On Robin Williams, 1951-2014

Christmas Day, 1997. Chris and I had just gotten married two months earlier and moved back to Dallas, where I’d gone to college at Southern Methodist University, because he had a great producing gig at the local Fox TV station, KDFW. Chris was stuck working on that holiday, as journalists so often must when they’re young and childless.

Ten days earlier, my mother had died of leukemia back home in Los Angeles, two years after my father’s death from a heart attack. I happen to be an only child. On this most heartwarming of family-friendly holidays, at age 25, I was alone — truly alone — for the first time ever. So I did what I always do on happy days and sad days and regular days in between: I went to the movies.

The film I chose was a matinee of “Good Will Hunting.” My mother had been a Gus Van Sant fan — I recall cackling with her at the dark absurdities of “My Own Private Idaho” — and I thought Matt Damon was cute. I still do. Maybe it was because of my state of solitude and melancholy, but “Good Will Hunting” touched me deeply that day. Maybe I would have been a mess if I’d gone to see “Scream 2” or “Tomorrow Never Dies” instead. But I know that a major part of the experience for me was Robin Williams’ performance as the psychologist who dares to delve within the tormented mind of Damon’s character, the brilliant Will Hunting. Although Williams was playing a man at sea following his own loss of a loved one, his calming, reassuring presence soothed me when I needed it.

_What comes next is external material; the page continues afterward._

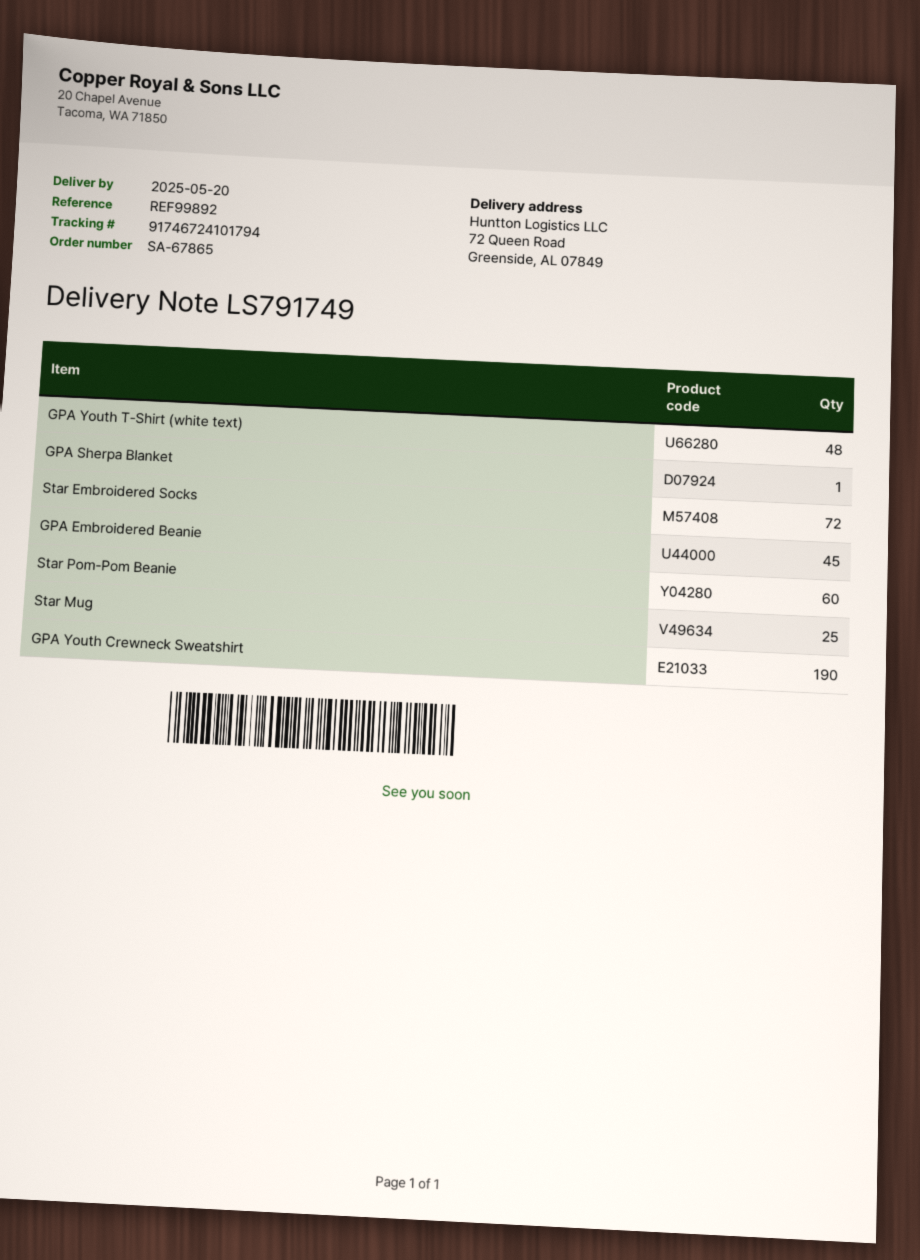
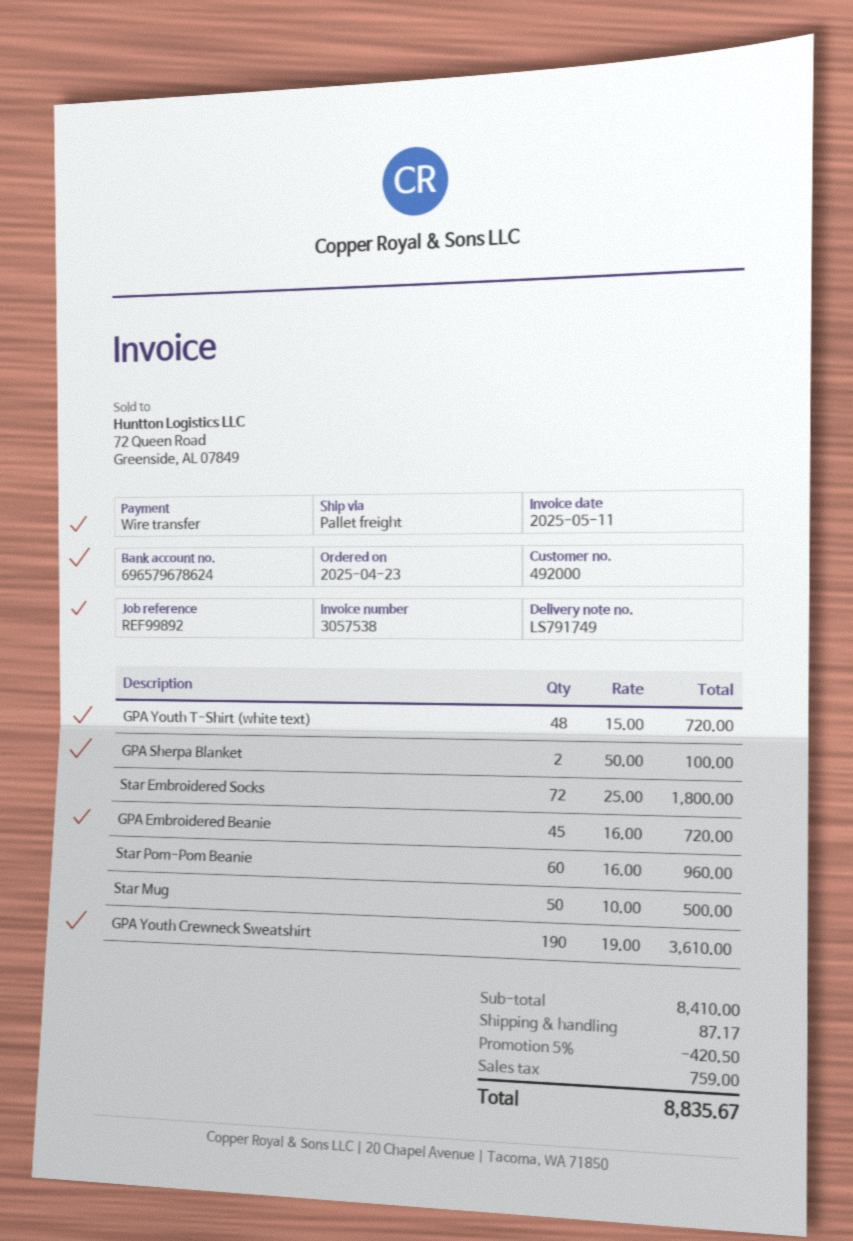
GPA Sherpa Blanket: 1 -> 2
Star Mug: 25 -> 50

I wasn’t a film critic yet — that wouldn’t happen until 1999 — but I recognized even then how disarming Williams’ performance was in its quiet honesty, albeit with some glimmers of his trademark mischief. It was so different from the wildly hyper-verbal persona he’d carved out for himself over the previous two decades, from Mork From Ork through Mrs. Doubtfire. And it was so full of hope for the possibility of forgiveness and redemption and even peace.

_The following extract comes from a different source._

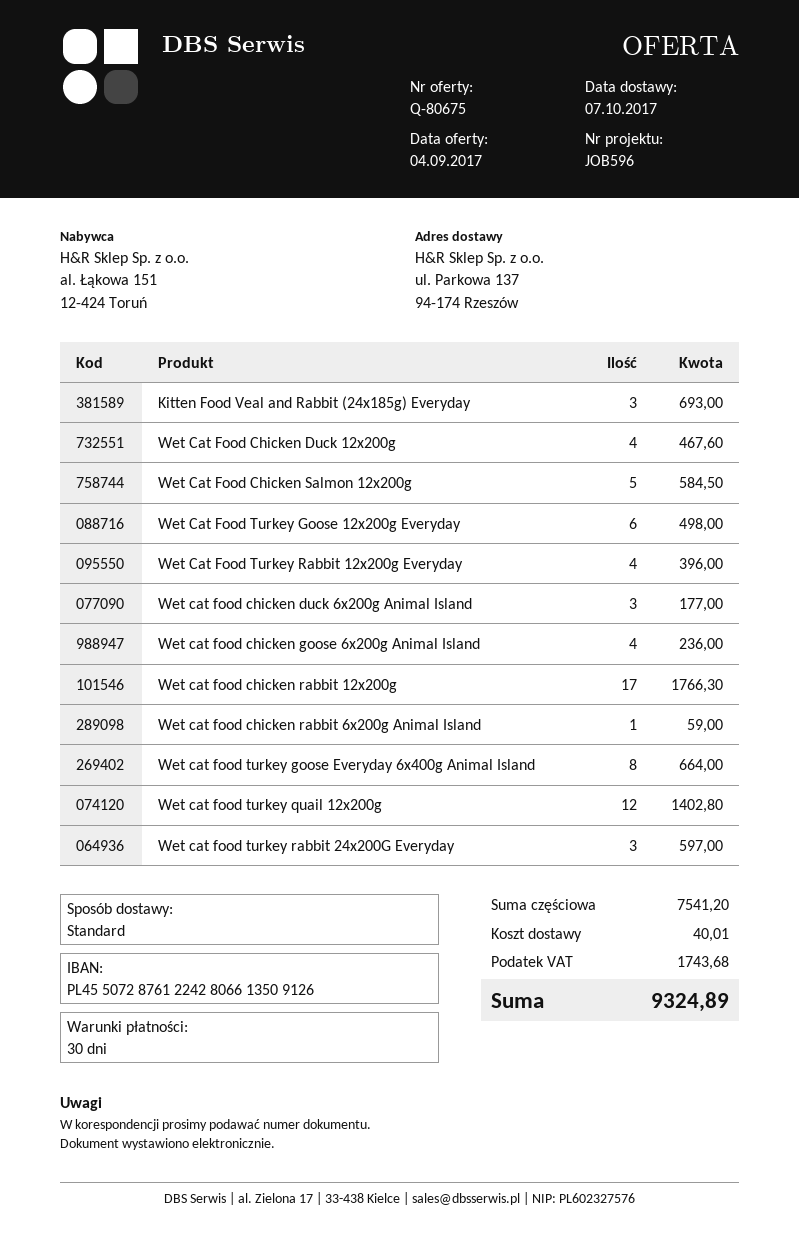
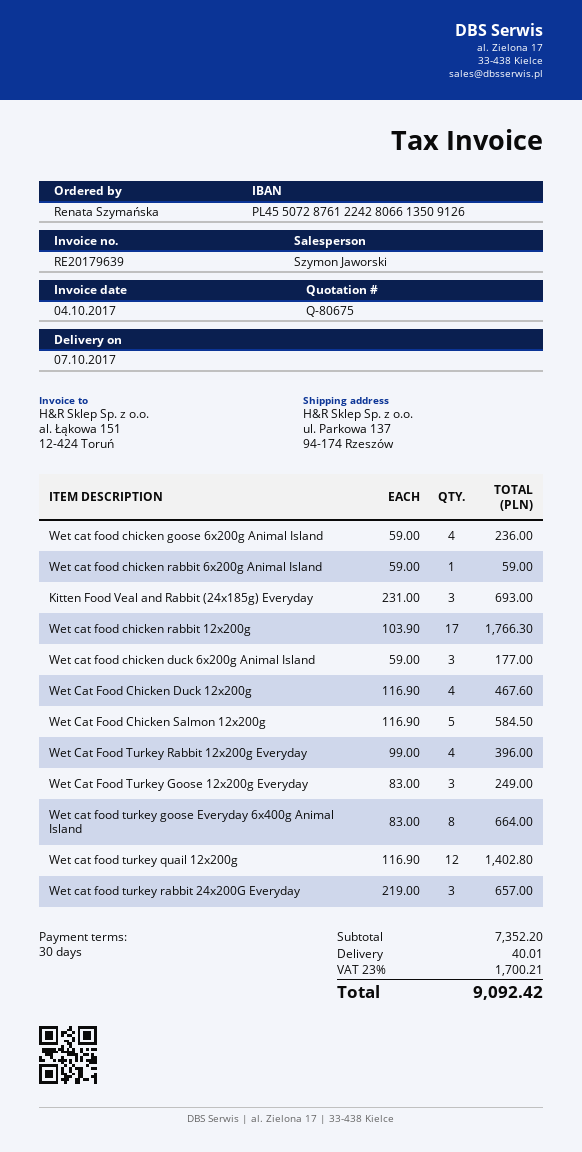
Wet Cat Food Turkey Goose 12x200g Everyday: 6 for 498.00 -> 3 for 249.00
Wet cat food turkey rabbit 24x200G Everyday: 3 for 597.00 -> 3 for 657.00
subtotal: 7541.20 -> 7352.20
tax: 1743.68 -> 1700.21
total: 9324.89 -> 9092.42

Peace eluded Williams off-screen, despite his turbulent efforts to achieve it. He was found dead on Monday, having hanged himself at his home in the picturesque Marin County town of Tiburon, Calif. He was 63.

For years, Williams had spoken candidly in interviews about his battles with cocaine addiction, alcoholism and depression. He’d been in and out of rehab, in and out of AA. So many comics derive their humor from a sadness that lurks within them, but the disparity between Williams’ light and dark sides seemed especially gaping, even though both elements of his personality could coexist simultaneously within his greatest roles. This is a man who was joy incarnate — a radiant ball of energy with a rapid-fire wit and unstoppable stamina. Consider the groundbreaking stand-up routines of his early years and his unparalleled ability to shift seamlessly between voices and personalities, historical references and pop-culture riffs. He didn’t miss a beat or catch a breath. It was a thrilling and exhausting spectacle to behold. His improvised voice work as Genie in the animated “Aladdin” (1992) is another excellent example of Williams firing on all cylinders.

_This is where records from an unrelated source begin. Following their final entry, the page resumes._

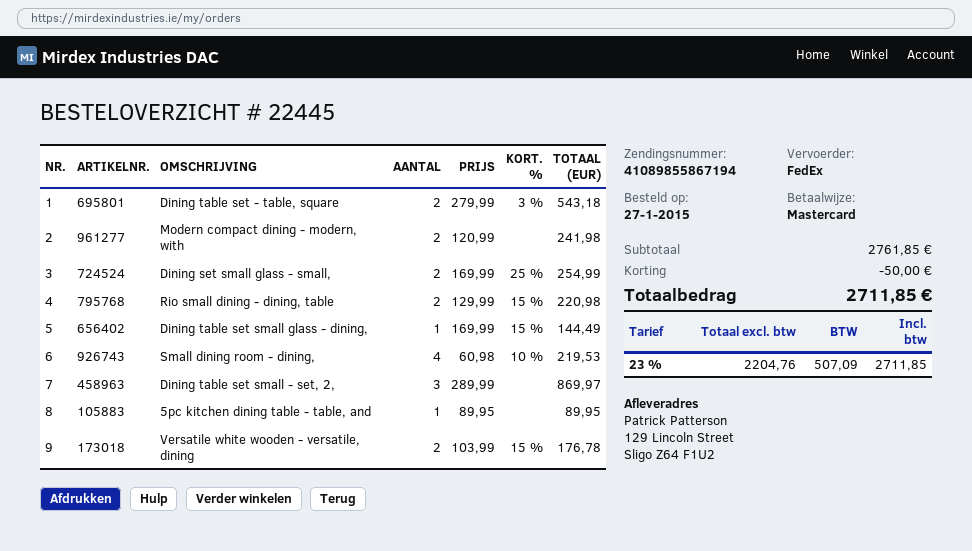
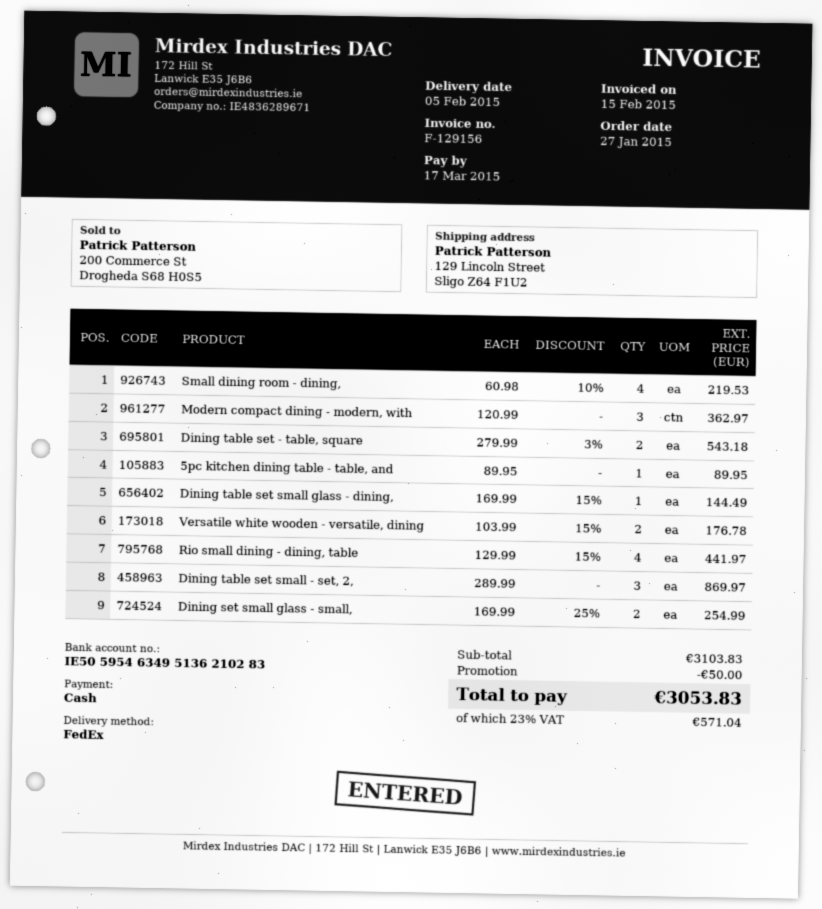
payment method: Mastercard -> cash
Modern compact dining - modern, with: 2 x 120.99 = 241.98 -> 3 x 120.99 = 362.97
Rio small dining - dining, table: 2 x 129.99 - 15% = 220.98 -> 4 x 129.99 - 15% = 441.97
subtotal: 2761.85 -> 3103.83
tax: 23% = 507.09 -> 23% = 571.04
total: 2711.85 -> 3053.83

But many of my favorite Williams roles are the heavier ones he chose over the past decade or so, and I wonder if those were closer to his heart and soul — the ones that were free of the lively patter that worked so well elsewhere in films like “Good Morning, Vietnam” and “Dead Poets Society.” He won the Academy Award for best supporting actor for “Good Will Hunting” in 1998 following three previous nominations, prompting everyone in the audience to leap to their feet in a showing of genuine love and esteem. (The YouTube clip of his acceptance speech will bring tears to your eyes.)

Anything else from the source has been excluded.